The ordinance requires that before a commercial property in the methane risk zone changes hands, gas detection meters must be installed on the ground floors of buildings where there is inadequate ventilation or conditions that might produce sparks.

The bank building, which according to county records has not changed ownership since the law took effect, was not outfitted with a gas detection meter. But city geologist Joseph W. Cobarrubias said last week that there was no guarantee that a meter would have caught the problem in the leased one-story building, because tests conducted a few feet away from the electrical conduit found only trace elements of methane.

Acting on a hunch, investigators took off the conduit's plastic switch plate, where they found a 25% concentration of methane inside the electrical compartment, well above the 5% threshold for a possible explosion.

"In a confined space, and with the right mixture, it was going to blow up, but the bank is well-ventilated so there's no chance of an explosion now," said Fleet Rust, president of Geoscience Analytical Inc., a consulting firm.

On Thursday, Wells Fargo virtually abandoned the building, at least temporarily. Work crews moved safe-deposit boxes, signature cards and other essential records to temporary quarters in the former site of the Butterfield's auction house on Larchmont Boulevard.

The move was decided by bank management, but it was reinforced by an order from the Los Angeles City Fire Department to evacuate the premises.

"We've moved all our operations out, but that doesn't mean we won't return if the building is retrofitted" to meet methane safety standards, said bank spokeswoman Shilkret.

The owners of the building were not available to comment on the methane incident. Indeed, it was difficult to determine who actually owns the brown stucco structure.

Bank officials said their lease indicates that the landlords are Jacob Libaw of Beverly Hills and Arnold Skovron of Los Angeles, but Libaw said in a brief telephone conversation that he sold it to Skovron "a number of years ago."

A woman who answered the telephone at Skovron's residence said that Skovron is "one of the owners" but said he was "too old to be interviewed."

"Why don't you talk to his partner, Mr. Libaw?" she recommended.

Mel Kaufman, Skovron's attorney, said that his client "no longer has any interest in the property, so I think Mr. Libaw is sort of trying to put you off." He declined to say more.

To further confuse the issue, the property is listed in county records as belonging to Shawn D. Libaw "et al" and Evan J. Libaw.

A San Francisco post office box is listed as the owners' mailing address, but voting registration records indicate that a Shawn D. Libaw shares Jacob Libaw's Summit Drive residence in Beverly Hills.
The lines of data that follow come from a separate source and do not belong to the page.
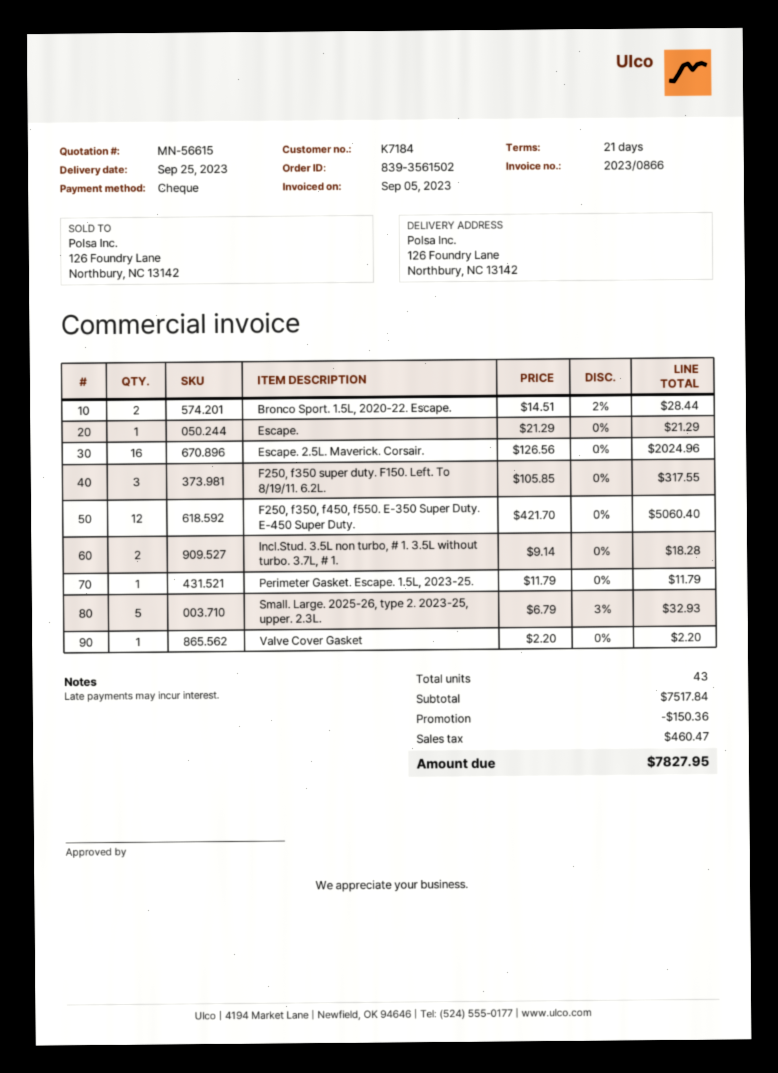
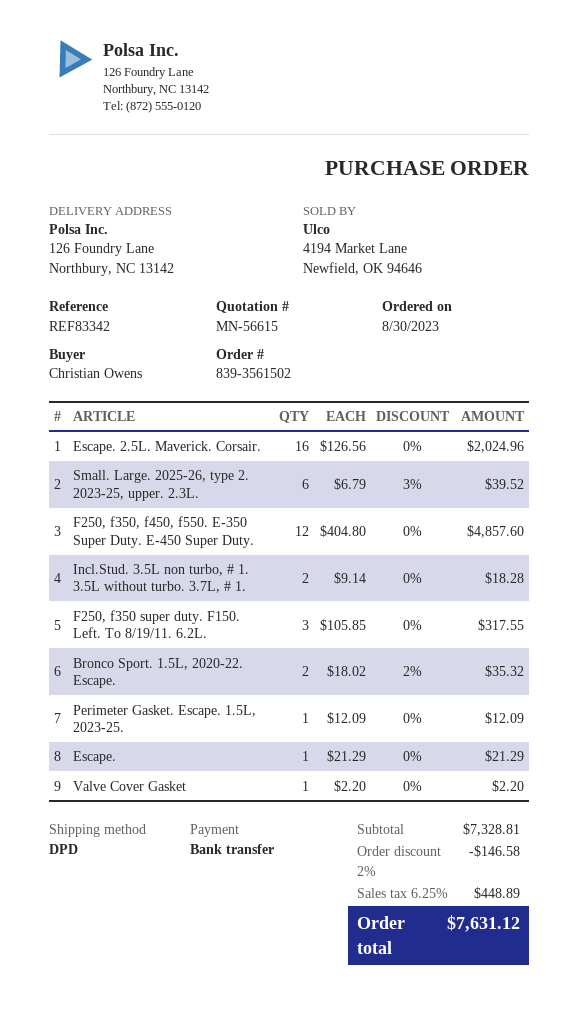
payment method: cheque -> bank transfer
Bronco Sport. 1.5L, 2020-22. Escape.: 2 x 14.51 - 2% = 28.44 -> 2 x 18.02 - 2% = 35.32
F250, f350, f450, f550. E-350 Super Duty. E-450 Super Duty.: 12 x 421.70 = 5060.40 -> 12 x 404.80 = 4857.60
Perimeter Gasket. Escape. 1.5L, 2023-25.: 1 x 11.79 = 11.79 -> 1 x 12.09 = 12.09
Small. Large. 2025-26, type 2. 2023-25, upper. 2.3L.: 5 x 6.79 - 3% = 32.93 -> 6 x 6.79 - 3% = 39.52
subtotal: 7517.84 -> 7328.81
discount: 150.36 -> 146.58
tax: 460.47 -> 448.89
total: 7827.95 -> 7631.12

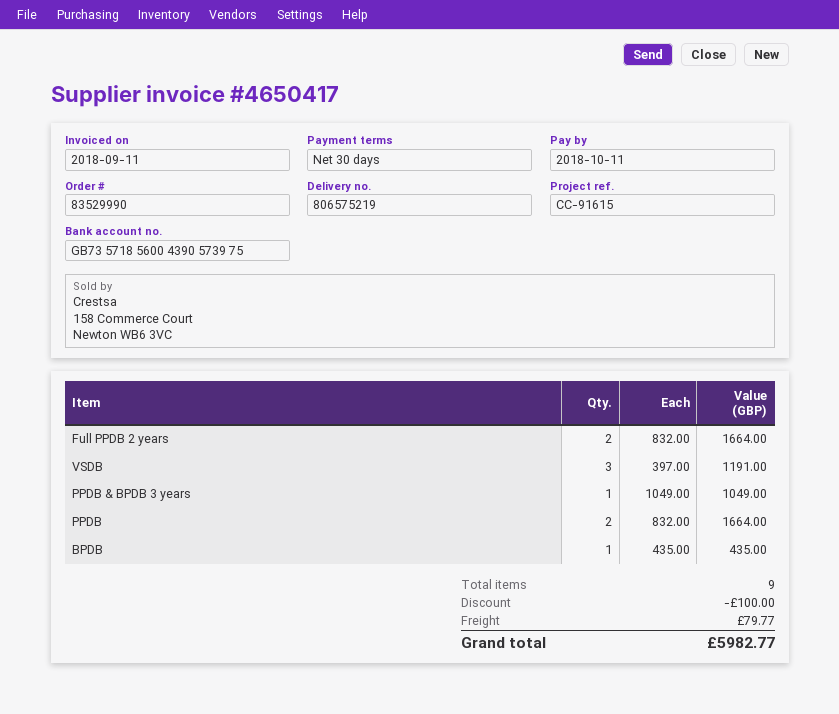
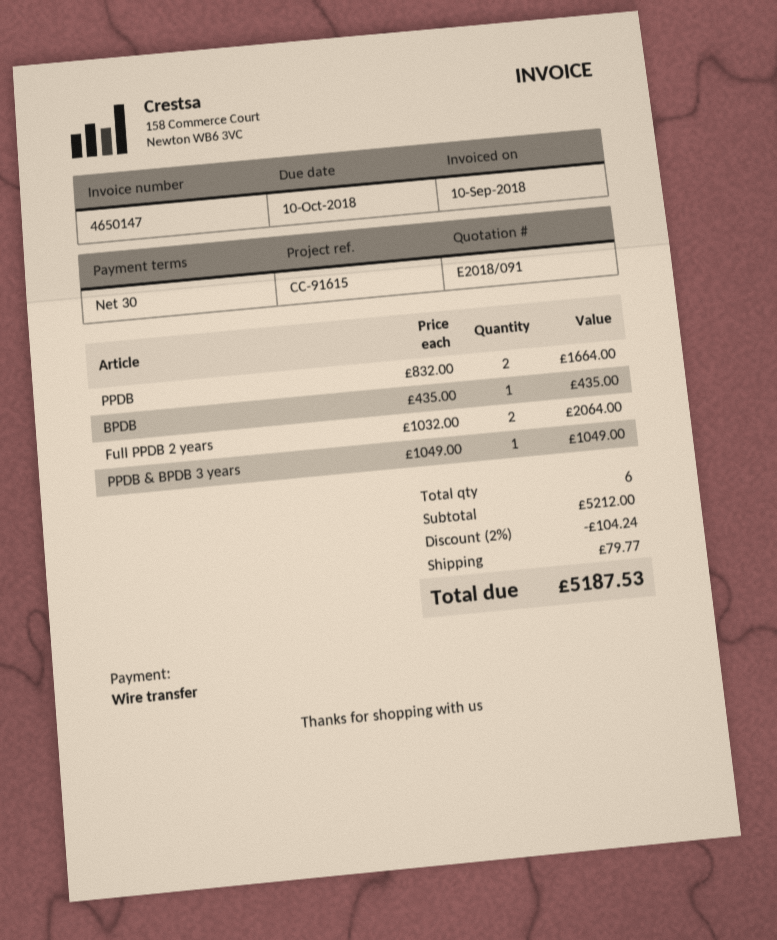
invoice number: 4650417 -> 4650147
invoice date: 2018-09-11 -> 2018-09-10
due date: 2018-10-11 -> 2018-10-10
Full PPDB 2 years: 2 x 832.00 = 1664.00 -> 2 x 1032.00 = 2064.00
VSDB: 3 x 397.00 = 1191.00 -> none
total quantity: 9 -> 6
discount: 100.00 -> 104.24
total: 5982.77 -> 5187.53

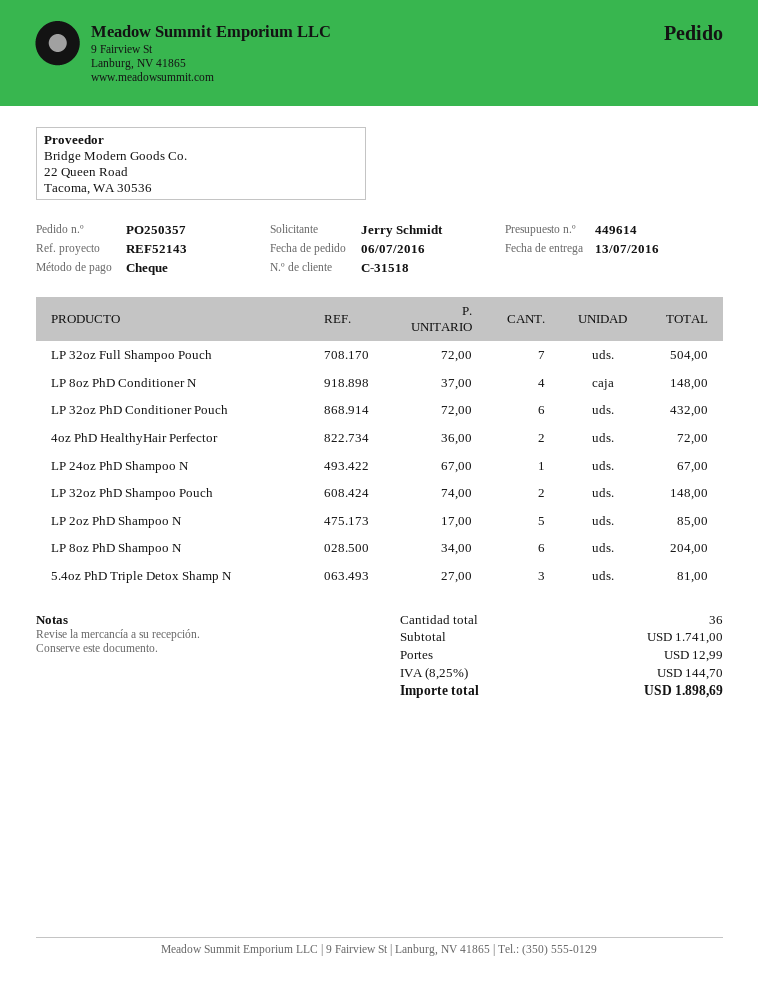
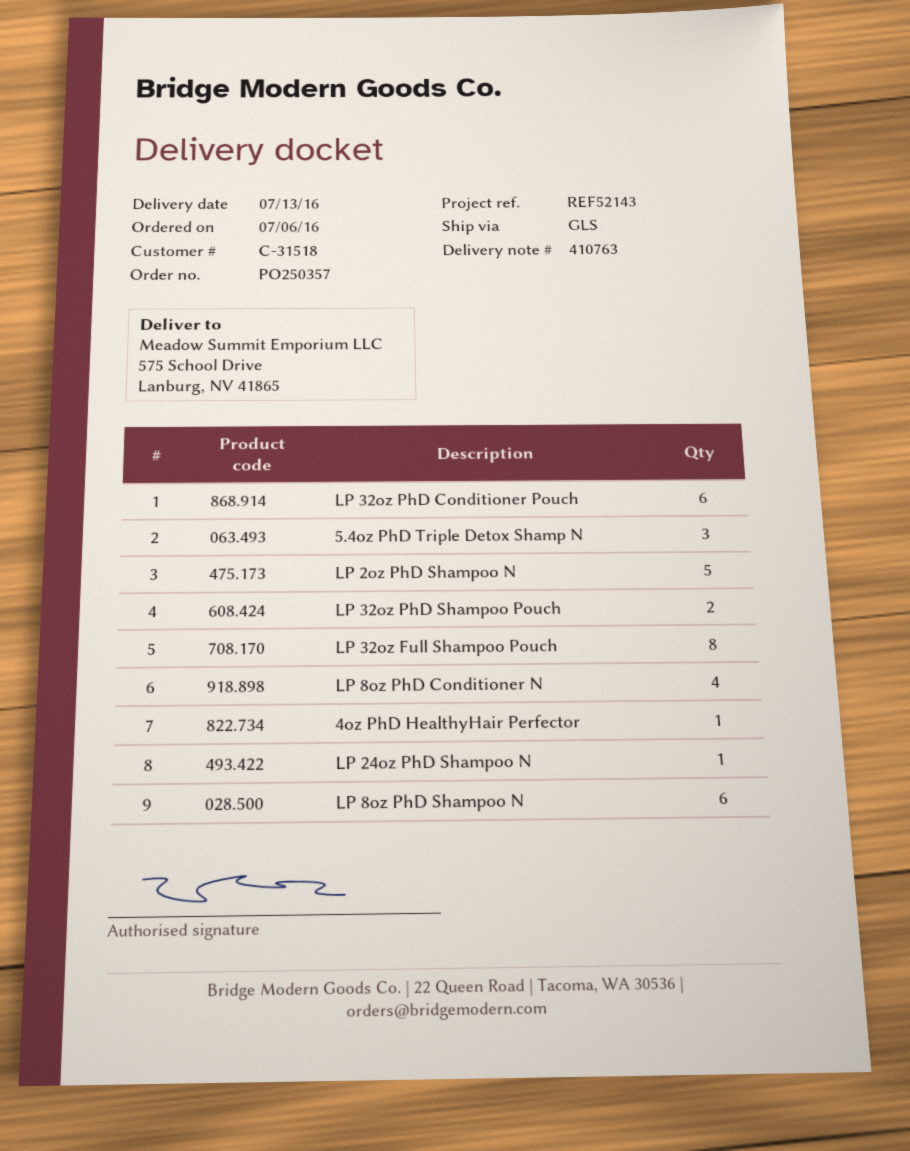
LP 32oz Full Shampoo Pouch: 7 -> 8
4oz PhD HealthyHair Perfector: 2 -> 1

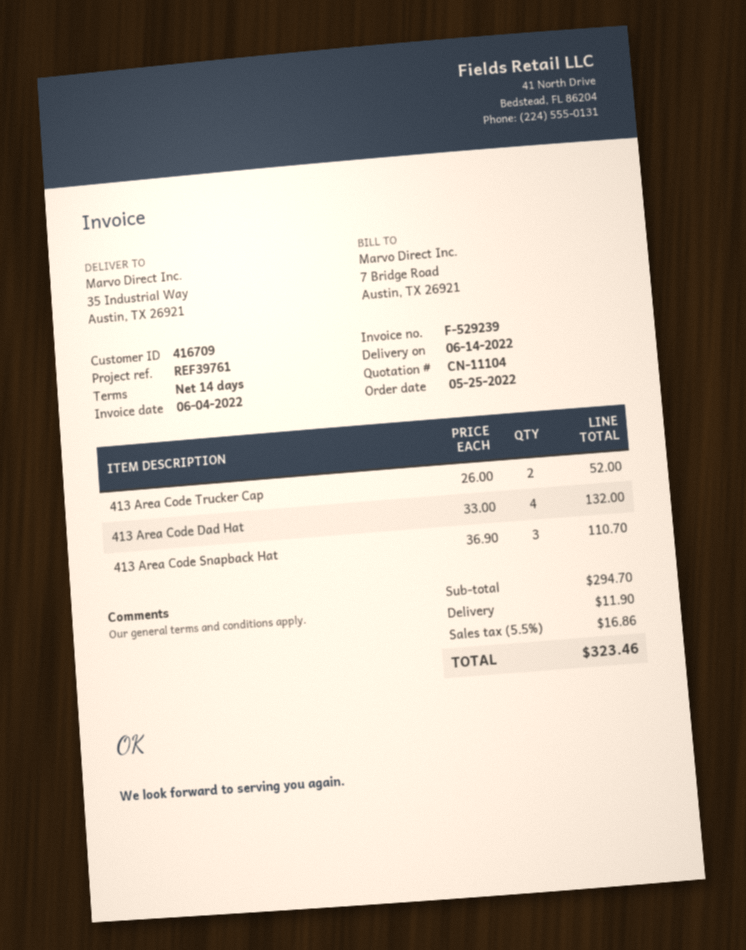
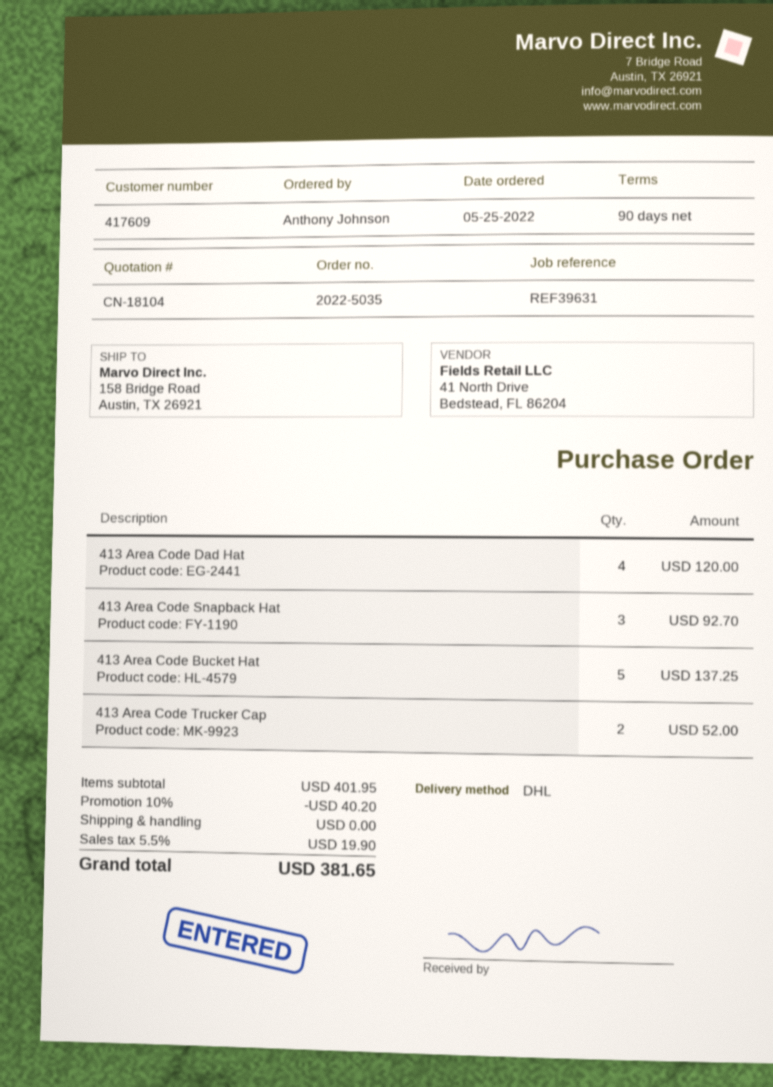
quote number: CN-11104 -> CN-18104
payment terms: 14 days -> 90 days
customer number: 416709 -> 417609
reference: REF39761 -> REF39631
ship to: 35 Industrial Way, Austin, TX 26921 -> 158 Bridge Road, Austin, TX 26921
413 Area Code Dad Hat: 4 for 132.00 -> 4 for 120.00
413 Area Code Snapback Hat: 3 for 110.70 -> 3 for 92.70
413 Area Code Bucket Hat: none -> 5 for 137.25
subtotal: 294.70 -> 401.95
discount: none -> 10% = 40.20
shipping: 11.90 -> 0.00
tax: 5.5% = 16.86 -> 5.5% = 19.90
total: 323.46 -> 381.65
An Evan J. Libaw, whose medical practice is located on Wilshire Boulevard, did not return telephone calls.

City geologist Cobarrubias, meanwhile, said he was not surprised by the latest methane incident.

"Low-pressure methane gas occurs throughout the area," said Cobarrubias, who investigated the March, 1985, explosion and fire at the nearby Ross Dress for Less clothing outlet, and a 1989 gas leak at the Gilmore Bank across 3rd Street from the Ross store.